Although the basis of a lot of his work is mathematics, Dr Lee concedes the numbers are just a small part of the equation.

People Behind the Stats

Dr Lee said that one of the things he enjoys most is talking with his patients — between the morning ordering of tests and labs and the afternoon implementation of care — and finding out what makes each patient unique.

It is the stories that come from a lifetime of choices — about habits, partners, professions, lifestyles — that drew him to geriatrics. He explained that he likes the expression, “If you’ve seen one geriatric patient, you’ve seen…one geriatric patient.”

“At the risk of insulting my colleagues, I’m not so sure you could say the same about treating a 1-year-old,” he added. “We all come into this world fairly similar to one another. As we become adults and make more choices for ourselves, we become more and more different from each other.”

During his internship in internal medicine, Dr Lee learned that in the race to complete rounds, order tests, and check vitals, a patient’s story can get lost.

During one conversation, he realized his patient, whom he had known only as a man in his 70s with a history of diabetes and heart failure, was a famous science fiction writer. When Dr Lee read one of his books, he got a sense of why the work was so influential to the genre.

Personal relationships bring comfort in the reverse, as well, he pointed out.

He said he learned as much about managing diabetes as he taught from one of his patients when he was a medical student. Dr Lee prescribed a new medicine that caused a fiery full-body rash and resulted in the patient being hospitalized for a few days. Severe rash was a known, but rare, potential effect of the drug.

“I felt horrible,” he explained. “But he consoled me, saying, ‘I trust you. I still think you’re a great doctor. I have faith in you’.”

Man Behind the Doctor




Dr Sei Lee’s father, the late Abraham Lee, practiced
acupuncture and Asian herbal medicine (Source, Sei Lee)

Dr Lee’s family moved to the United States from Seoul, South Korea, in 1976, when Dr Lee was 7. His father, the late Abraham Lee, practiced acupuncture and Asian herbal medicine outside of Philadelphia, which gave him insight into healing.

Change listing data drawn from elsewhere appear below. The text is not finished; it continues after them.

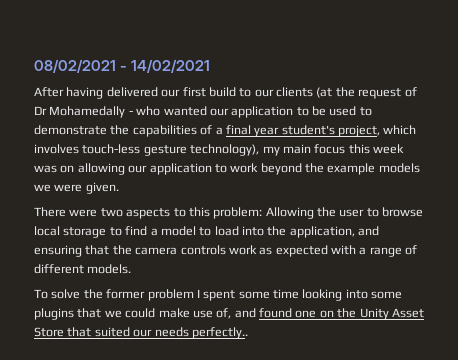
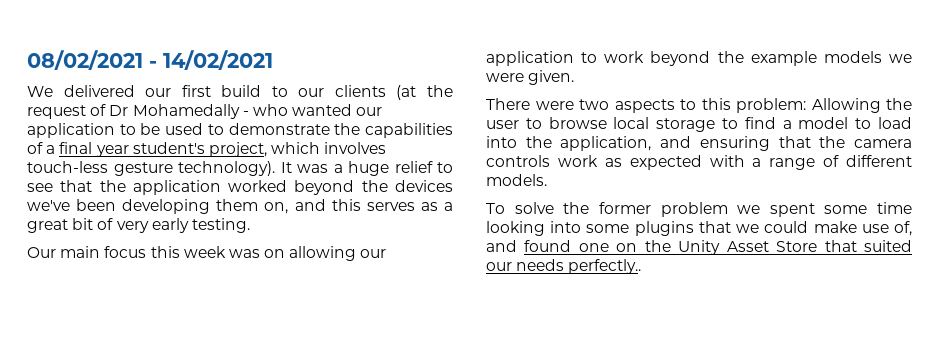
- After having delivered our first build to our clients (at the request of Dr Mohamedally - who wanted our application to be used to demonstrate the capabilities of a final year student's project, which involves touch-less gesture technology), my main focus this week was on allowing our application to work beyond the example models we were given.
+ We delivered our first build to our clients (at the request of Dr Mohamedally - who wanted our application to be used to demonstrate the capabilities of a final year student's project, which involves touch-less gesture technology). It was a huge relief to see that the application worked beyond the devices we've been developing them on, and this serves as a great bit of very early testing.
+ Our main focus this week was on allowing our application to work beyond the example models we were given.
- To solve the former problem I spent some time looking into some plugins that we could make use of, and found one on the Unity Asset Store that suited our needs perfectly..
+ To solve the former problem we spent some time looking into some plugins that we could make use of, and found one on the Unity Asset Store that suited our needs perfectly..

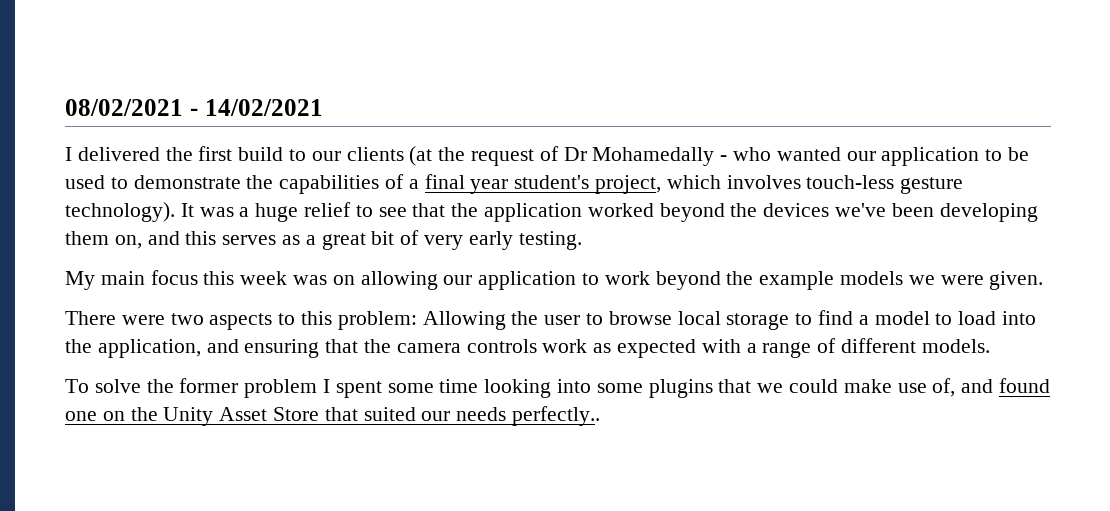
- We delivered our first build to our clients (at the request of Dr Mohamedally - who wanted our application to be used to demonstrate the capabilities of a final year student's project, which involves touch-less gesture technology).
+ I delivered the first build to our clients (at the request of Dr Mohamedally - who wanted our application to be used to demonstrate the capabilities of a final year student's project, which involves touch-less gesture technology).
- Our main focus this week was on allowing our application to work beyond the example models we were given.
+ My main focus this week was on allowing our application to work beyond the example models we were given.
- To solve the former problem we spent some time looking into some plugins that we could make use of, and found one on the Unity Asset Store that suited our needs perfectly..
+ To solve the former problem I spent some time looking into some plugins that we could make use of, and found one on the Unity Asset Store that suited our needs perfectly..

It’s incredibly frightening when our bodies are giving out.

“I tell medical students that as physicians, it’s easy to think of ourselves as being very different from the unscientific tribal medicine men from backward societies,” he explained. “But every society has recognized the value of people who are able to see the sick, and comfort and guide and, hopefully, cure. But if you’re unable to cure, at least comfort those in dire health situations,” Dr Lee said. “It’s incredibly frightening when our bodies are giving out.”

Dr Lee’s team created the easy-to-use ePrognosis website to predict the benefit of various interventions on the basis of individual life expectancy.

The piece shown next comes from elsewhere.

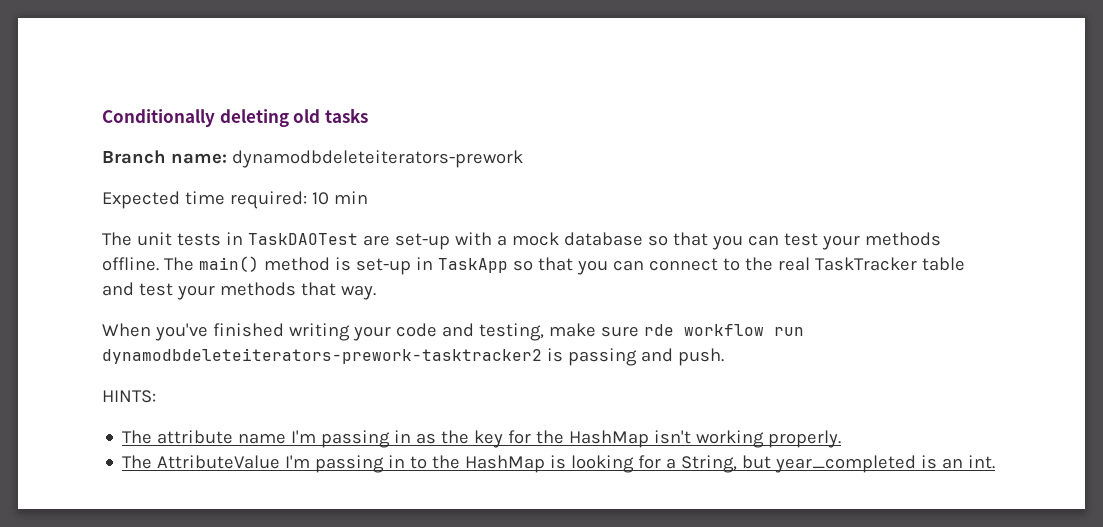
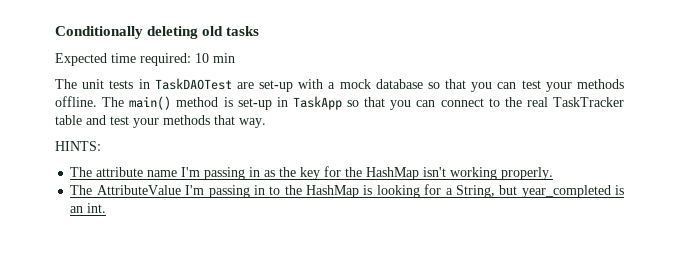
- Branch name: dynamodbdeleteiterators-prework
- When you've finished writing your code and testing, make sure rde workflow run dynamodbdeleteiterators-prework-tasktracker2 is passing and push.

Not many people do what Dr Lee does; “more than a handful but fewer than a classroom,” he acknowledged.

Ideally, targeted prevention decisions — such as sticking strictly to the age ranges for procedures set by guidelines — will be tested in large randomized controlled trials against usual care.

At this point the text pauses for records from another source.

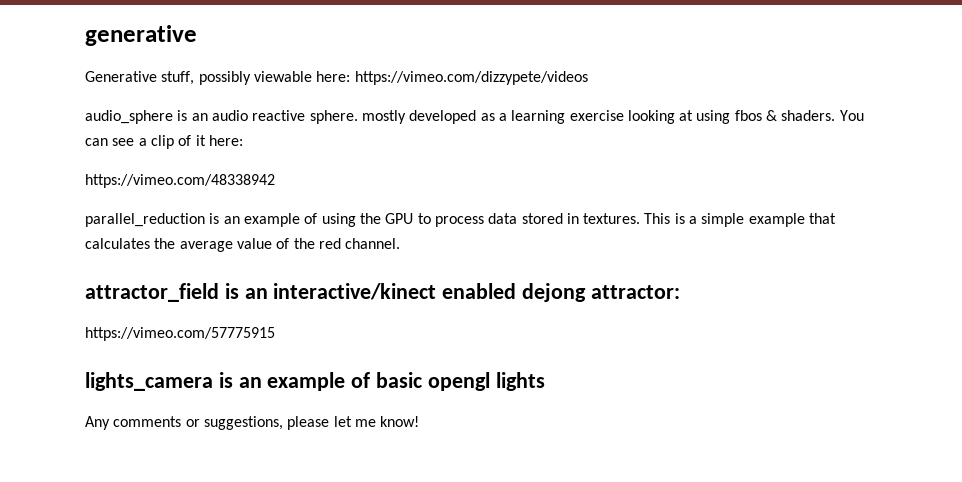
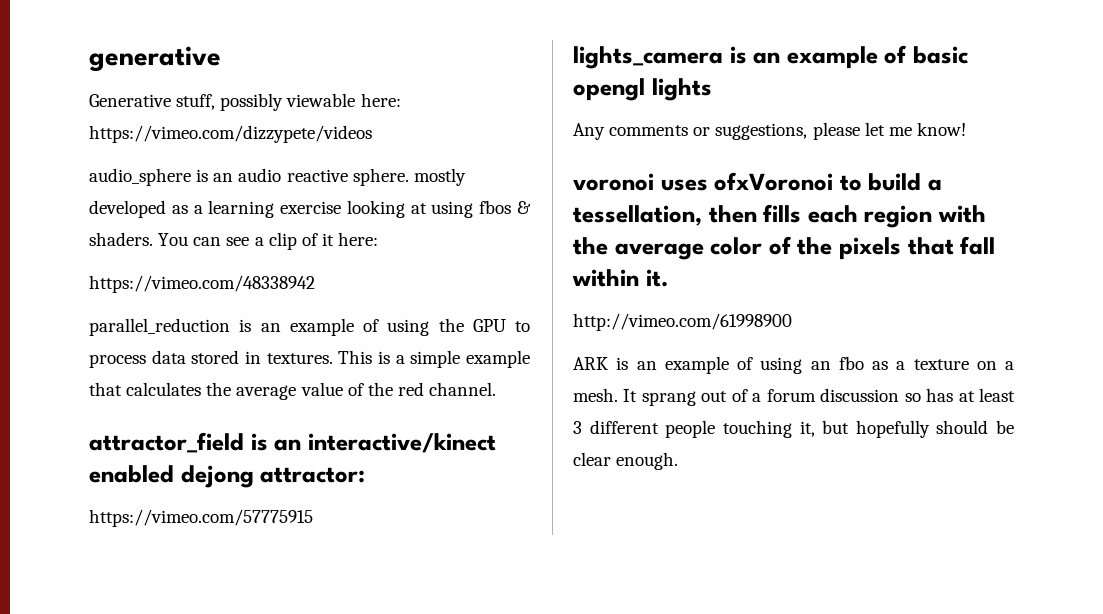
+ voronoi uses ofxVoronoi to build a tessellation, then fills each region with the average color of the pixels that fall within it.
+ http://vimeo.com/61998900
+ ARK is an example of using an fbo as a texture on a mesh. It sprang out of a forum discussion so has at least 3 different people touching it, but hopefully should be clear enough.

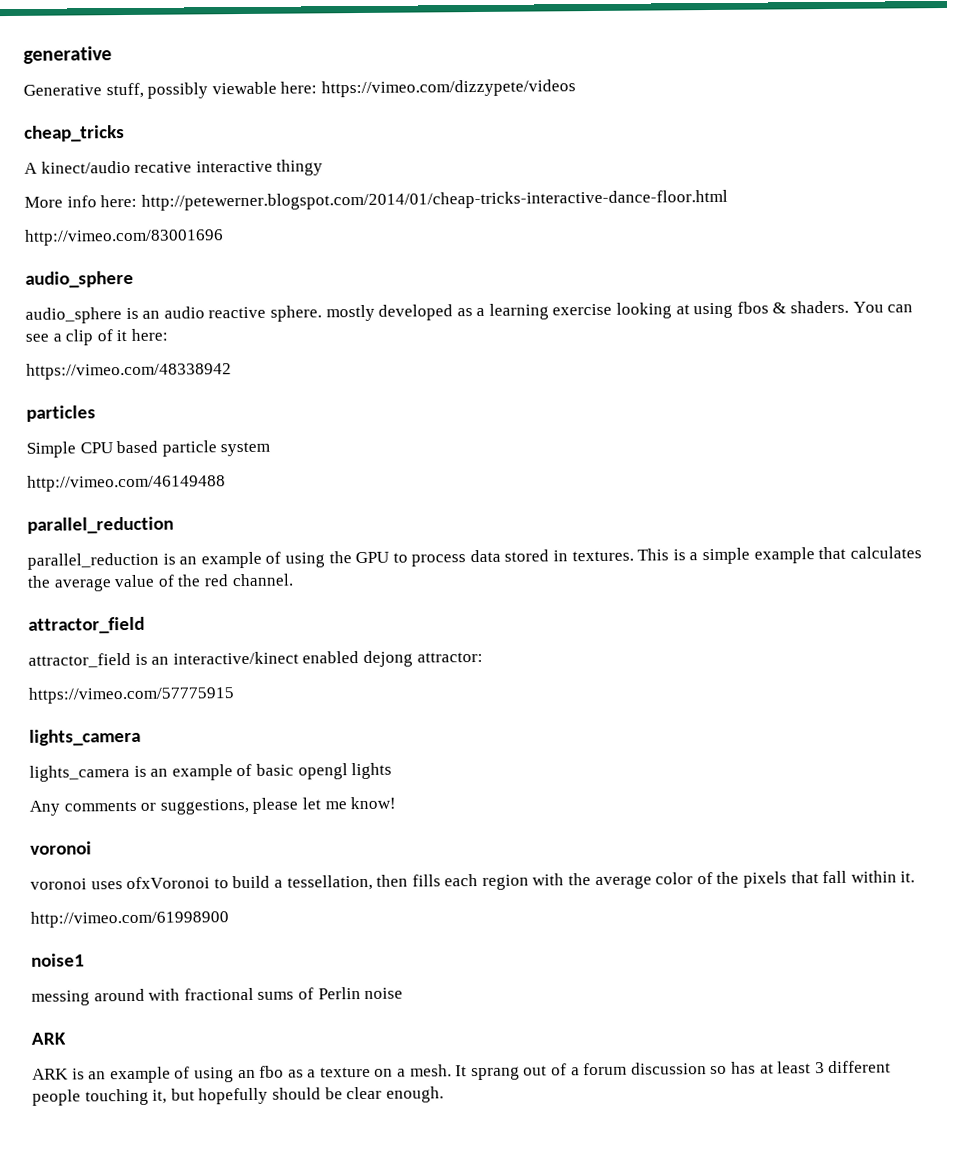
+ cheap_tricks
+ A kinect/audio recative interactive thingy
+ More info here: http://petewerner.blogspot.com/2014/01/cheap-tricks-interactive-dance-floor.html
+ http://vimeo.com/83001696
+ audio_sphere
+ particles
+ Simple CPU based particle system
+ http://vimeo.com/46149488
+ parallel_reduction
  This is a simple example that calculates the average value of the red channel.
+ attractor_field
  https://vimeo.com/57775915
+ lights_camera
  Any comments or suggestions, please let me know!
+ voronoi
+ noise1
+ messing around with fractional sums of Perlin noise
+ ARK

In the meantime, Dr Lee said he will continue to work on calculating benefit and harm in prevention for older patients, at least for the next 5 years, but “probably longer.”

“I’m passionate about it,” he said. “It’s hard to imagine I would completely move away from this.”

Dr Lee and Dr Flaherty have disclosed no relevant financial relationships.

American Geriatrics Society (AGS) 2017 Annual Scientific Meeting. Presented May 19, 2017.